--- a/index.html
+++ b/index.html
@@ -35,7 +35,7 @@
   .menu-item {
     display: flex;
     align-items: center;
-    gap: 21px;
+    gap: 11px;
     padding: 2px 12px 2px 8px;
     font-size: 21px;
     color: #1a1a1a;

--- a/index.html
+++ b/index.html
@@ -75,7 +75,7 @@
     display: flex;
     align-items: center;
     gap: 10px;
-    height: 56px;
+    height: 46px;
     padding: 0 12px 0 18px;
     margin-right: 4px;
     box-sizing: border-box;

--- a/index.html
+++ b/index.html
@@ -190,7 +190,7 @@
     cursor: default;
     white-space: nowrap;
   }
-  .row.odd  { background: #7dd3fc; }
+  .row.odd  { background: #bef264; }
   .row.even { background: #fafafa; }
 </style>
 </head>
---
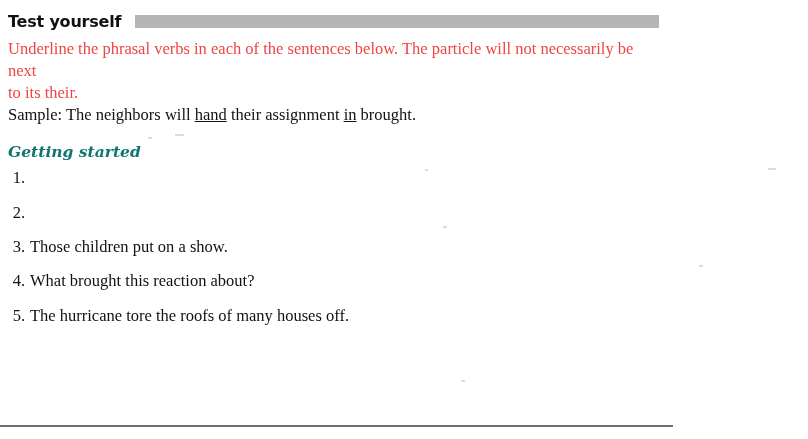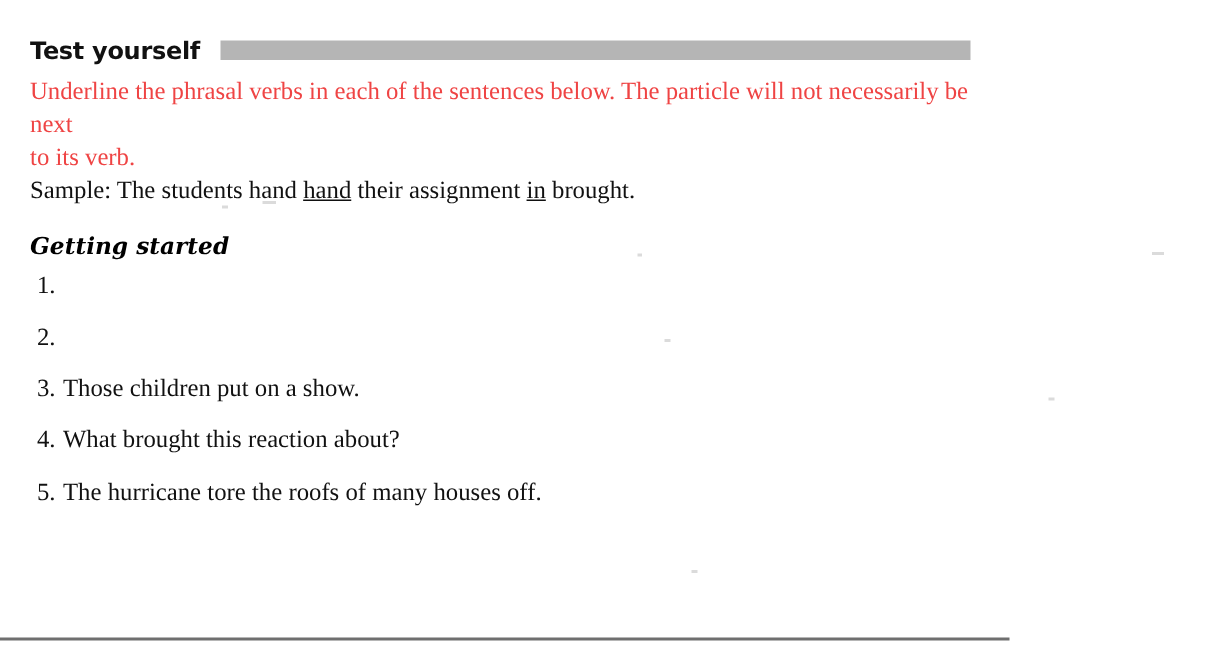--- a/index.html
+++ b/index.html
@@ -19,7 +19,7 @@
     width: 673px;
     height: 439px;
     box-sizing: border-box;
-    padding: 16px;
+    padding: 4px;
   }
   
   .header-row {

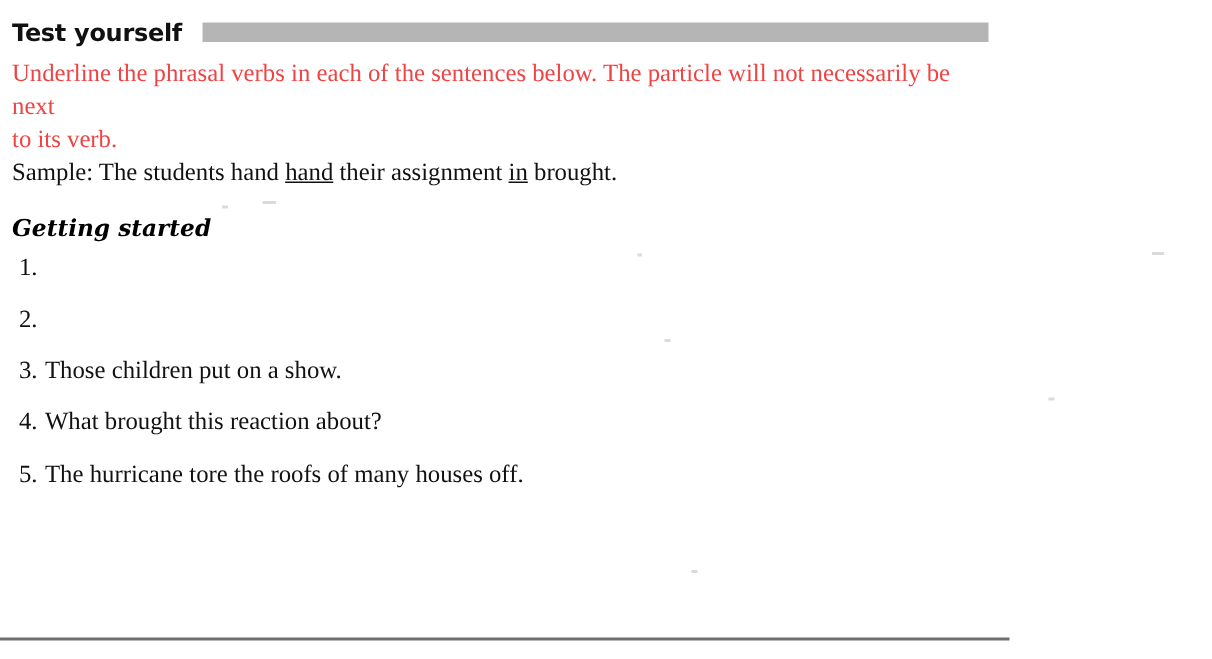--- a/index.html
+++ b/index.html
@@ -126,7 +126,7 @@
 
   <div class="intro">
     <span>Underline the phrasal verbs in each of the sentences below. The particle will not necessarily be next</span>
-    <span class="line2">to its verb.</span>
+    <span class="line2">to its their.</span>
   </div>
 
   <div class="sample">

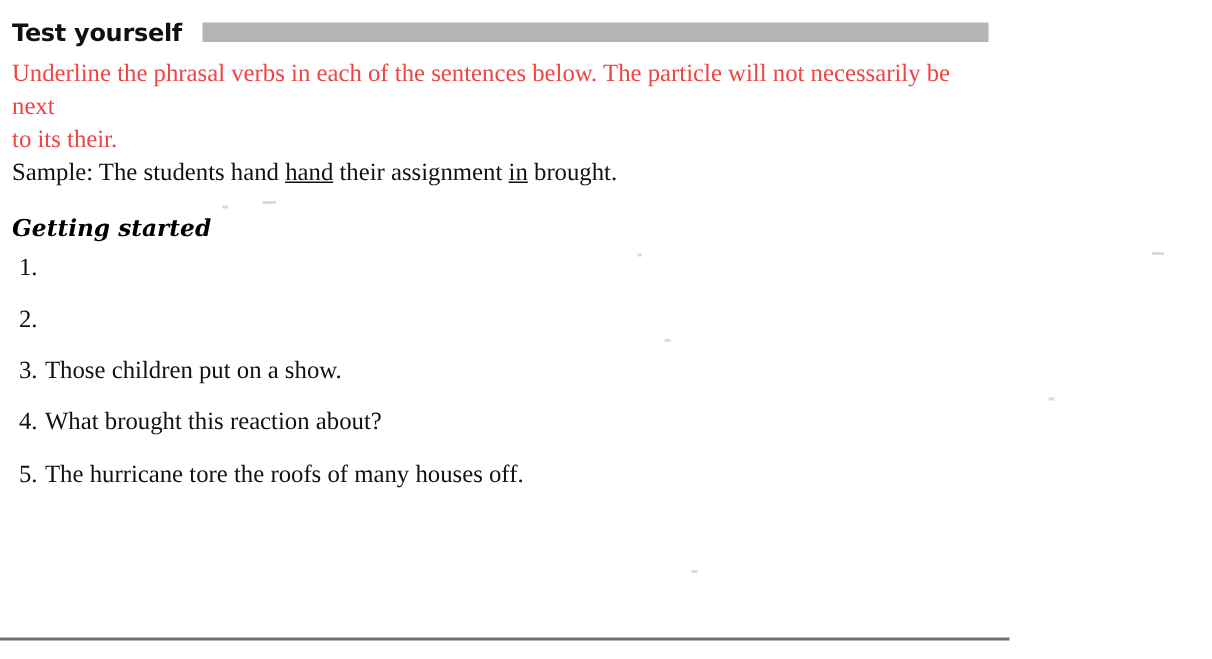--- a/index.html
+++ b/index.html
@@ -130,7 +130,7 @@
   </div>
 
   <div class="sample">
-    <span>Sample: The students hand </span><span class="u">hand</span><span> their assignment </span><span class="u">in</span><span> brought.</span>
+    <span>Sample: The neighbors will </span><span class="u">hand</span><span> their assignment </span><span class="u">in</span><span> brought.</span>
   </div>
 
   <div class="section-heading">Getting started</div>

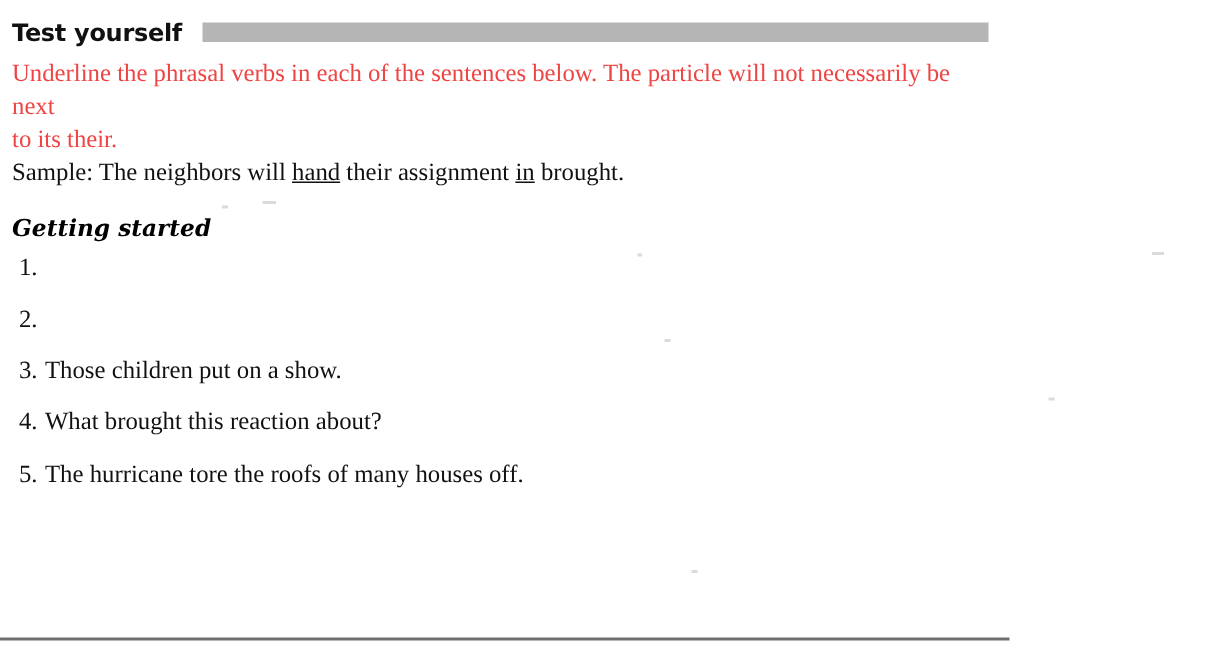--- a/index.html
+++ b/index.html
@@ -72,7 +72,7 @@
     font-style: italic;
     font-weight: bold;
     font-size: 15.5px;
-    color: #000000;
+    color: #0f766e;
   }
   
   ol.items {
* * *
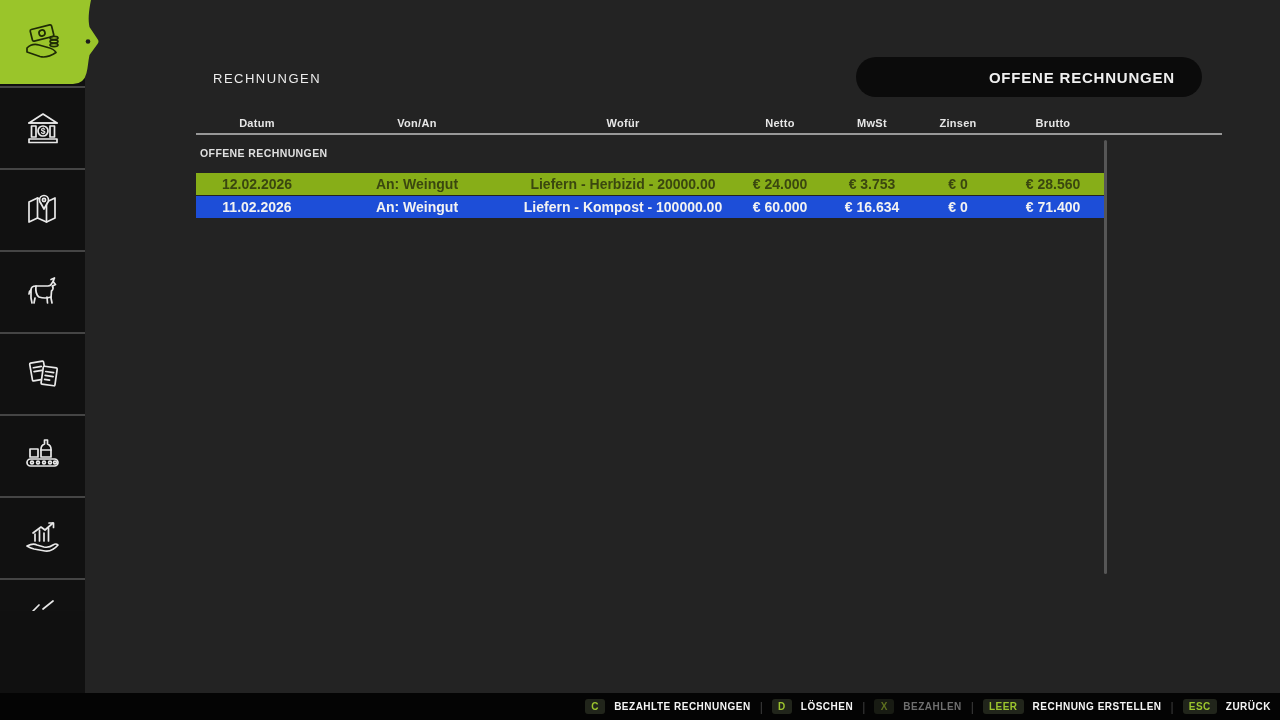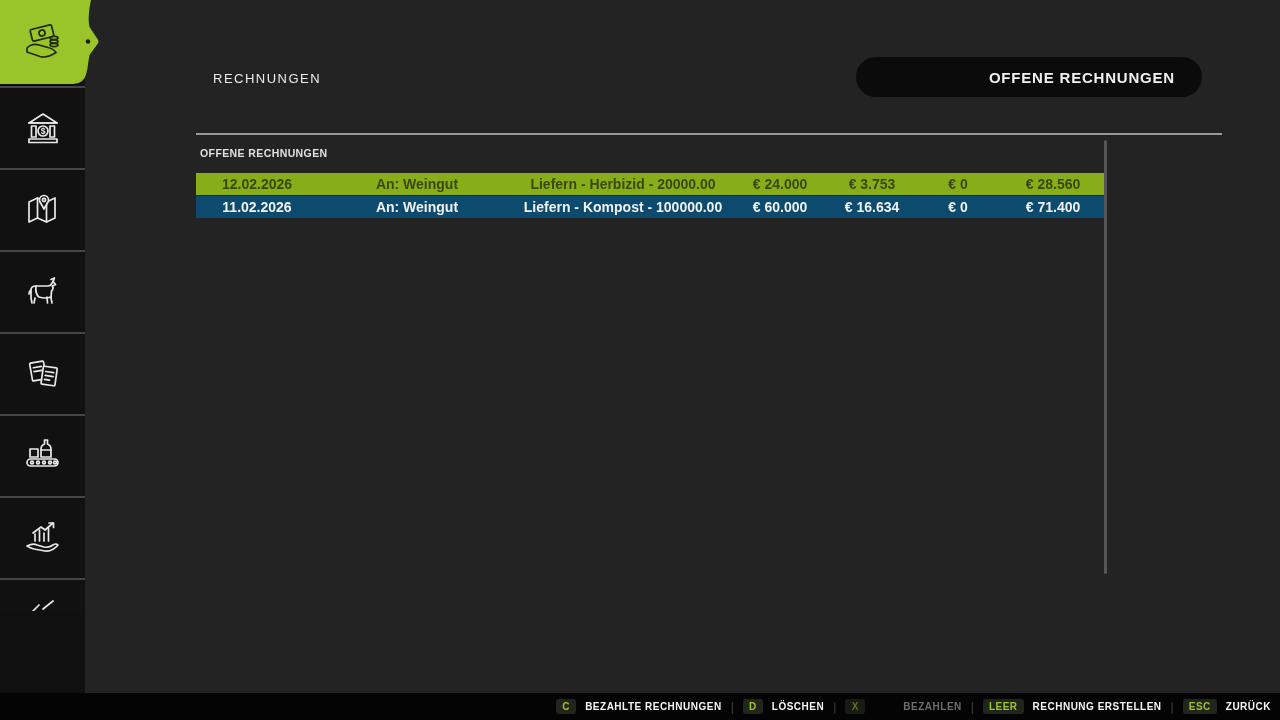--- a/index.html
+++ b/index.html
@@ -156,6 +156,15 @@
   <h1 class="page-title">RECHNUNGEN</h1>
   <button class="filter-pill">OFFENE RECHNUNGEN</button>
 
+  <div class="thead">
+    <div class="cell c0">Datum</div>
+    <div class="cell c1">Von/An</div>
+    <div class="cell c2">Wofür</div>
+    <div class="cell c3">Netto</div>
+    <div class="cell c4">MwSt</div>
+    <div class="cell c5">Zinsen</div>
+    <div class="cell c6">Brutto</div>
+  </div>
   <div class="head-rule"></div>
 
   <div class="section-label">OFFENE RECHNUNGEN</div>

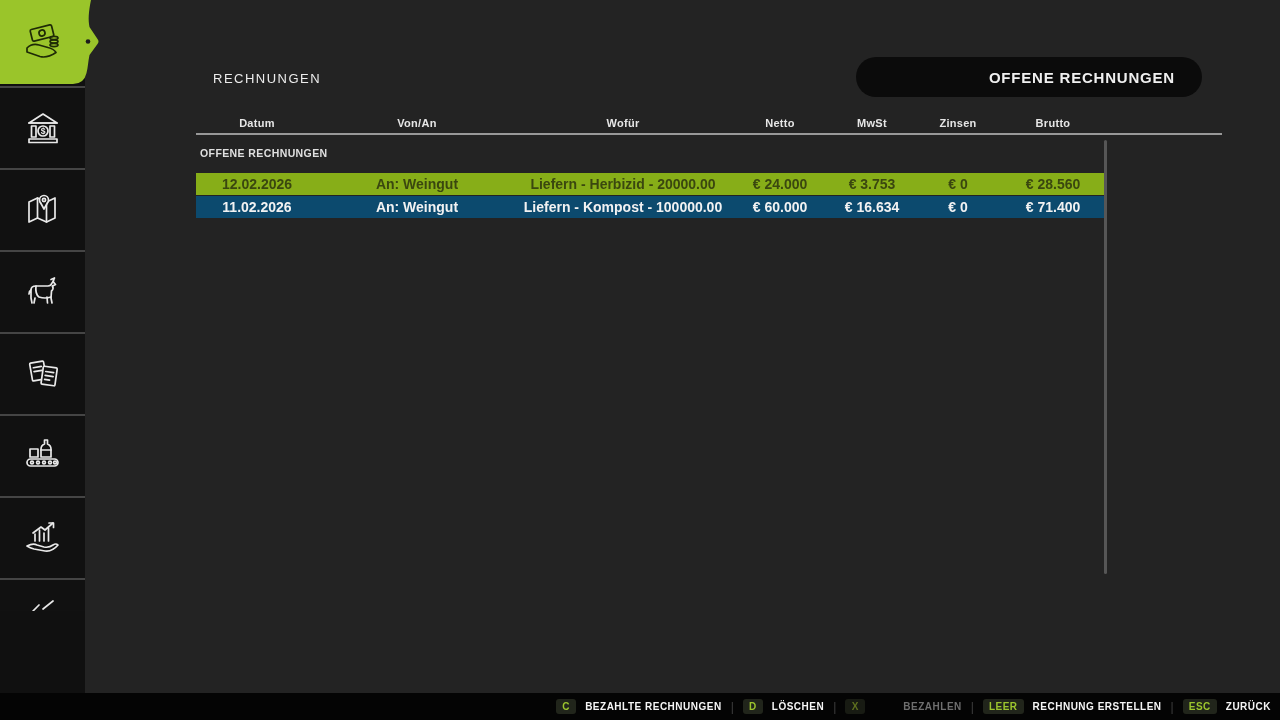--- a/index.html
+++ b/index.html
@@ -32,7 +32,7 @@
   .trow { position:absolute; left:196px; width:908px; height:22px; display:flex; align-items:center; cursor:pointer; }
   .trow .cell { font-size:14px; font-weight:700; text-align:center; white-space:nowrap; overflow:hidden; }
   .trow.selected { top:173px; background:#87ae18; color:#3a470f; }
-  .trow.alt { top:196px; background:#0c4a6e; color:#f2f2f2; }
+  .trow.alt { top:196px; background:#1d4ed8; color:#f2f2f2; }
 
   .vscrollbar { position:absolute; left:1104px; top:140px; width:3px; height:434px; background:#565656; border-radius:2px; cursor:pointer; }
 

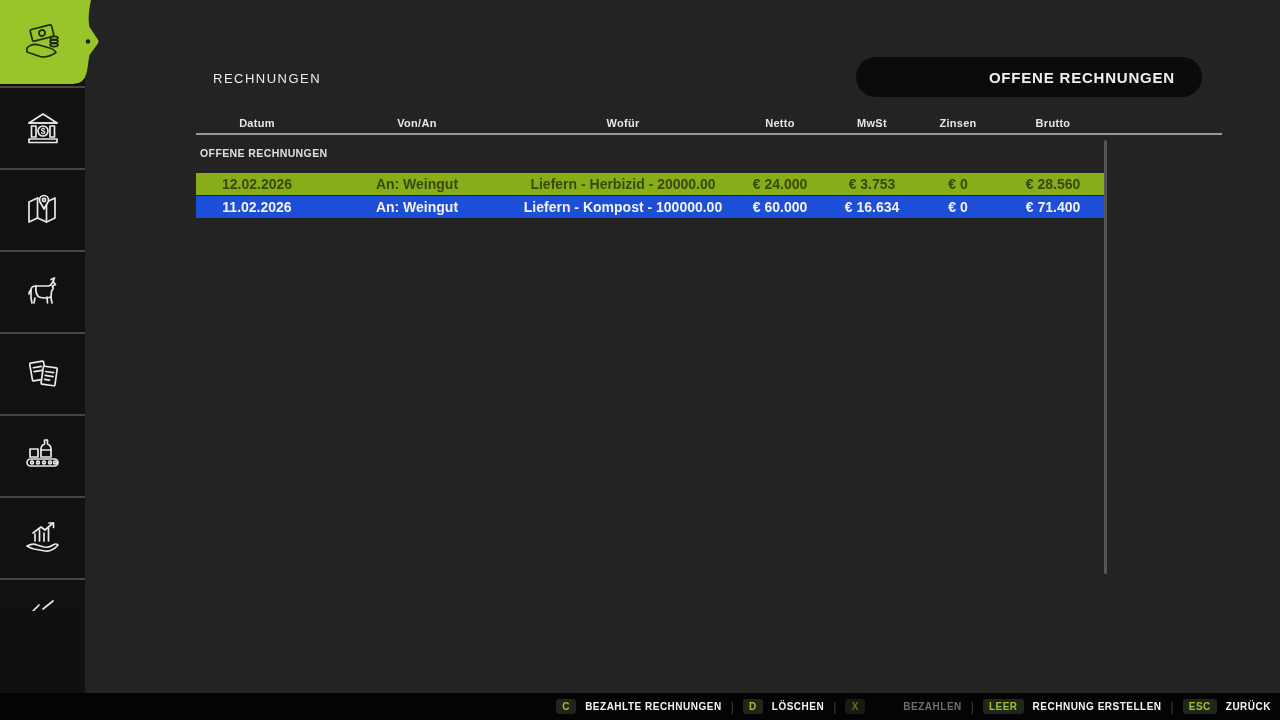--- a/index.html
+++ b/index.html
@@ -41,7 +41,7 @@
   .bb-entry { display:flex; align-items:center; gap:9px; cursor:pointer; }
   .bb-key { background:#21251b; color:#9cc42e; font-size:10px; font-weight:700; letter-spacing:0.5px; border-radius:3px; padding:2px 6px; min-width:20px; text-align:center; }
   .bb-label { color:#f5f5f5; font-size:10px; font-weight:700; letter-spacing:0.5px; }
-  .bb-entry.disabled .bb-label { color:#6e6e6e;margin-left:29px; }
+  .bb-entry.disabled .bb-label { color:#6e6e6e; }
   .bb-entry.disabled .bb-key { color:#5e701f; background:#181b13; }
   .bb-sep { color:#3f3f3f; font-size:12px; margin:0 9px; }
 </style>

> Aim of the exercise: For the listing shown above, count the lines that contain the word "position" and supply only the result.

> Solved exercise: 2